Wednesday, July 23, 2014
Everything can be a bomb
Such irrational fears demonstrate how deeply we've fallen for police-state fears, where every action is perceived as a potential terrorist threat.
It could've been a bomb, of course. But what could also have been a bomb is a van full of C4 explosives driven across the bridge. There are no checkpoints at either end inspecting vehicles with bomb sniffing dogs. What also could've been a bomb is a ship full of fertilizer that, when ignited, would act as a small nuke. The point is that everything can be a bomb. Instead of using this as justification for an ever increasing police-state, we just need to accept this and live with the danger -- because this danger is, in the end, tiny. A thousand 9/11 events would still not equal cancer, for example.

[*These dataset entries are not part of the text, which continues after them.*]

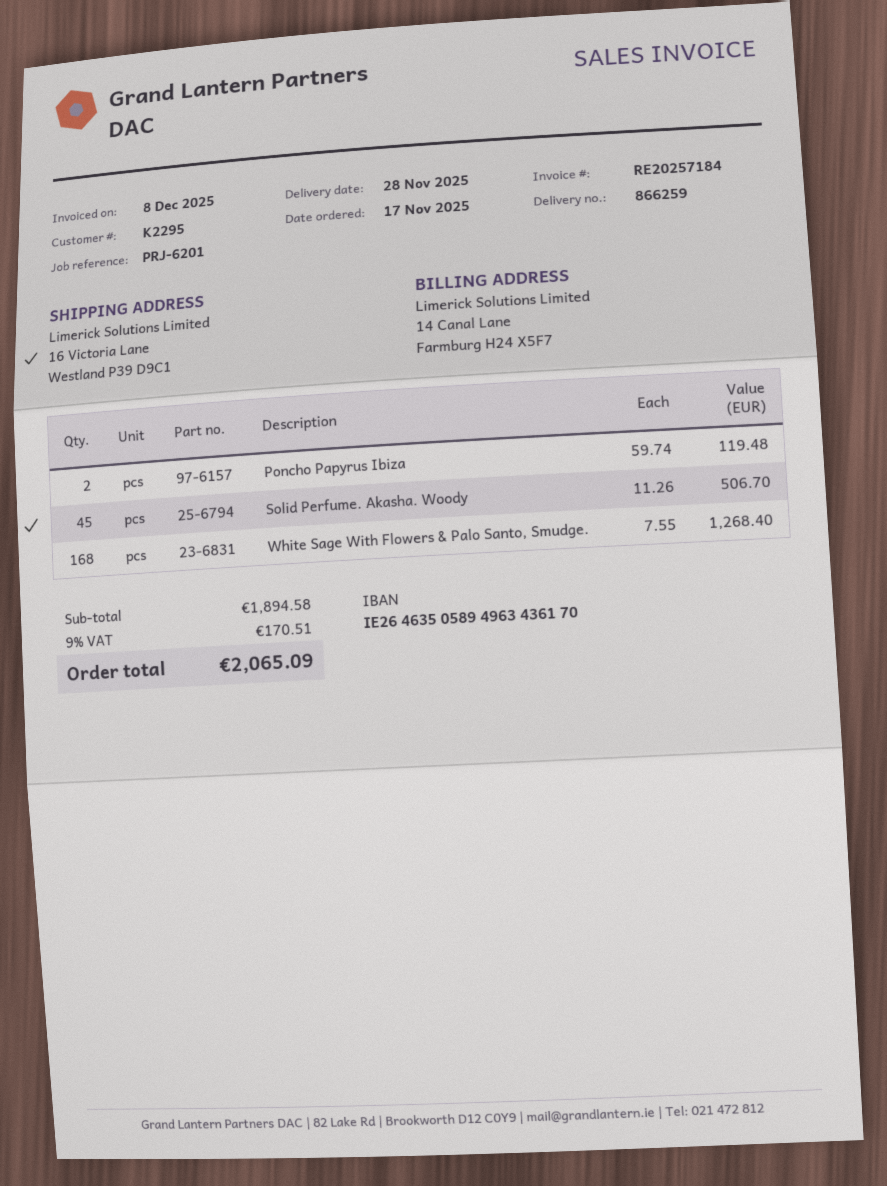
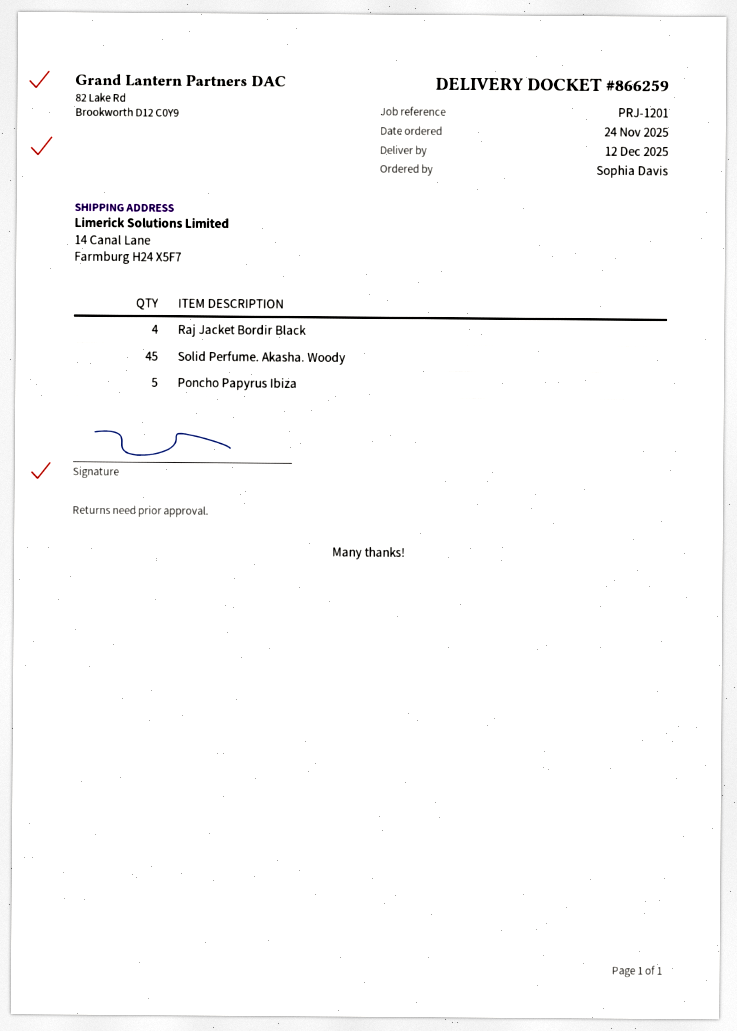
order date: 2025-11-17 -> 2025-11-24
delivery date: 2025-11-28 -> 2025-12-12
reference: PRJ-6201 -> PRJ-1201
ship to: 16 Victoria Lane, Westland P39 D9C1 -> 14 Canal Lane, Farmburg H24 X5F7
Poncho Papyrus Ibiza: 2 -> 5
White Sage With Flowers & Palo Santo, Smudge.: 168 -> none
Raj Jacket Bordir Black: none -> 4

I mention this because the former 9/11 commission released a new report yesterday stoking the fears of cyber-terrorism, calling for an increase in the cyber-police-state. This is nonsense. If government wants to fix cybersecurity, their first effort should focus on fixing their own computers rather than violating our rights. Enable SSL on all government computers, disable SQL string pasting, and get rid of all default/backdoor passwords.
Government is trying to ratchet up the fear of cyber-terror. It's not that their scenarios aren't possible, it's that they use this fear to drive the police-state. In exactly the same way we shouldn't have bomb sniffing dogs checking every car before it crosses the Brooklyn Bridge, we should not have the current proposals for cybersecurity that violate rights.